[SOURCE INFORMATION]
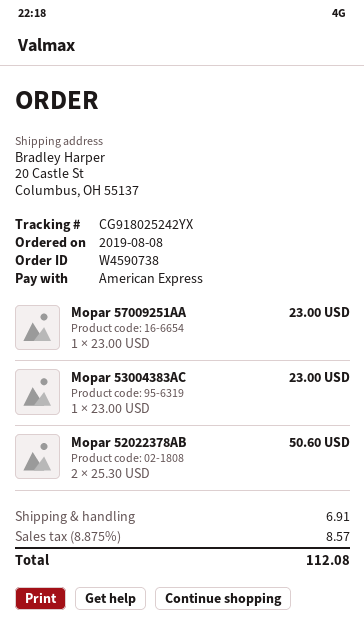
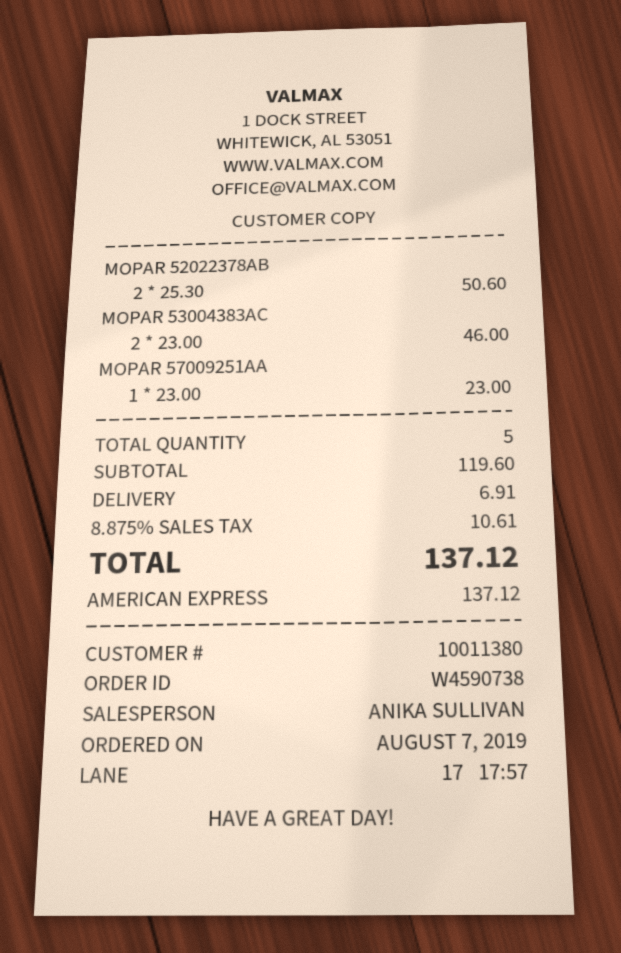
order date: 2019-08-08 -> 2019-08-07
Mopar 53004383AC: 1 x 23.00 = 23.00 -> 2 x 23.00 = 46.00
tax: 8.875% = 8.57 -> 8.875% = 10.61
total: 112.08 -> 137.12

...

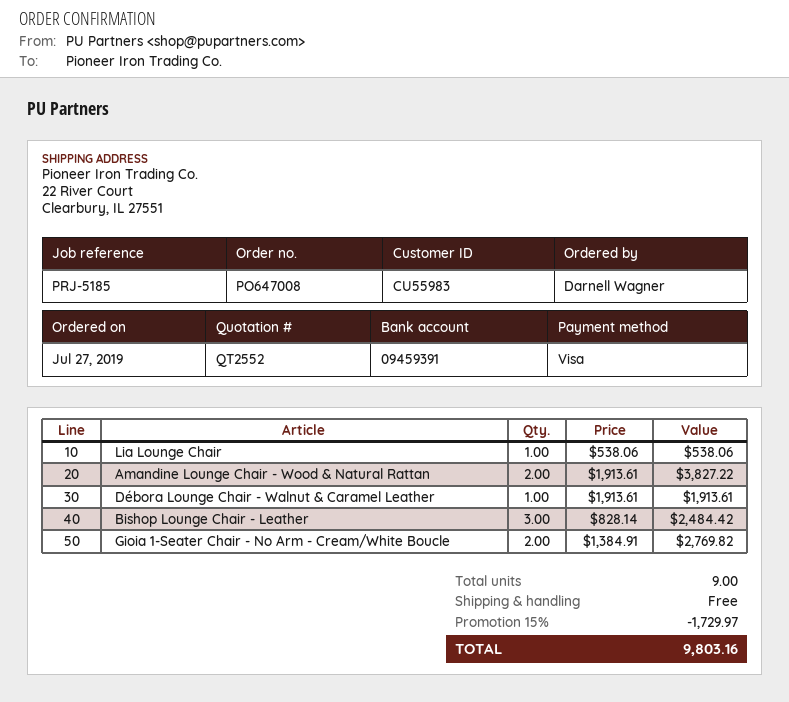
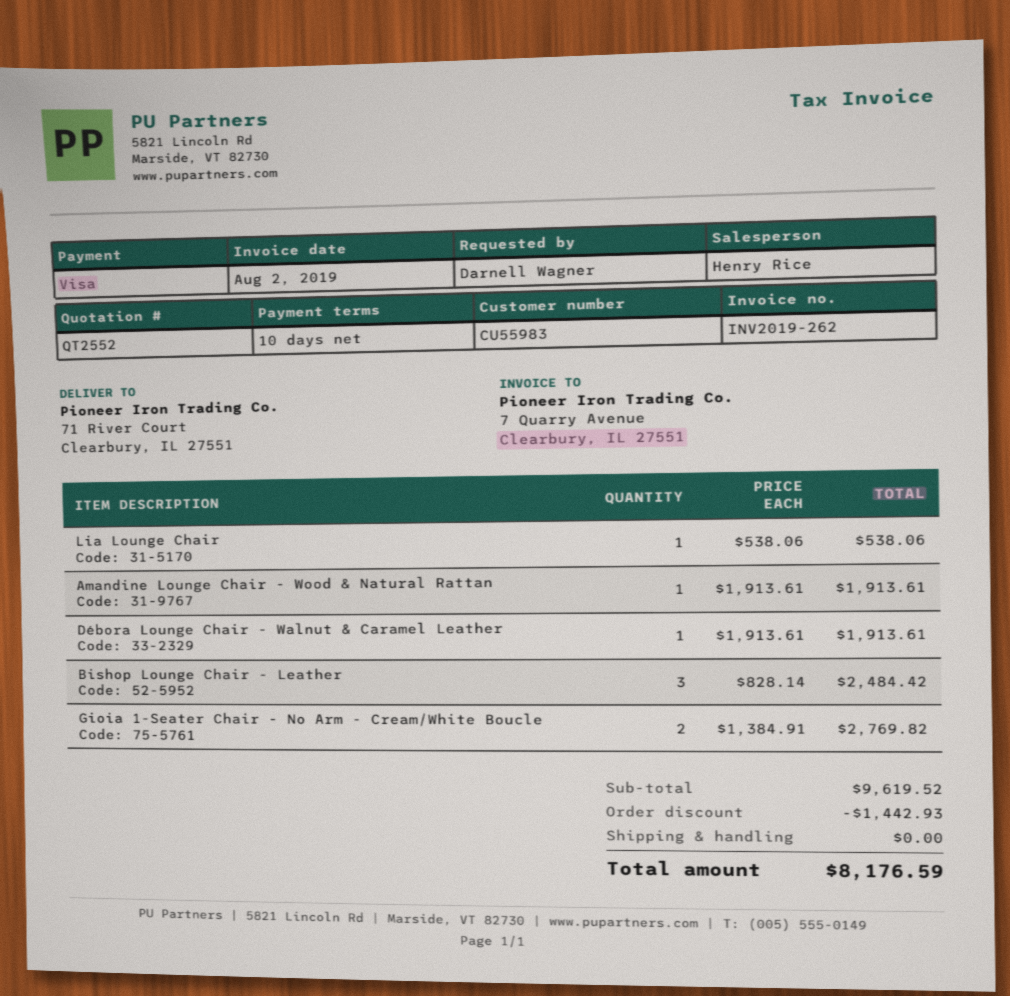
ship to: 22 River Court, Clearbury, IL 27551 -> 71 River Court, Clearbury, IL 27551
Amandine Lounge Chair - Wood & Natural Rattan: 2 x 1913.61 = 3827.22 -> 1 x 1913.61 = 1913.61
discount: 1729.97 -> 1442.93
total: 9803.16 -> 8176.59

[WHAT YOU WILL DO] In the entries above, find the line holding "Amandine Lounge Chair" and the line holding "total: 9803.16 -> 8176.59", then retype exactly those two lines and every line between them, and nothing else.

[ANSWER TO THIS PROBLEM]
Amandine Lounge Chair - Wood & Natural Rattan: 2 x 1913.61 = 3827.22 -> 1 x 1913.61 = 1913.61
discount: 1729.97 -> 1442.93
total: 9803.16 -> 8176.59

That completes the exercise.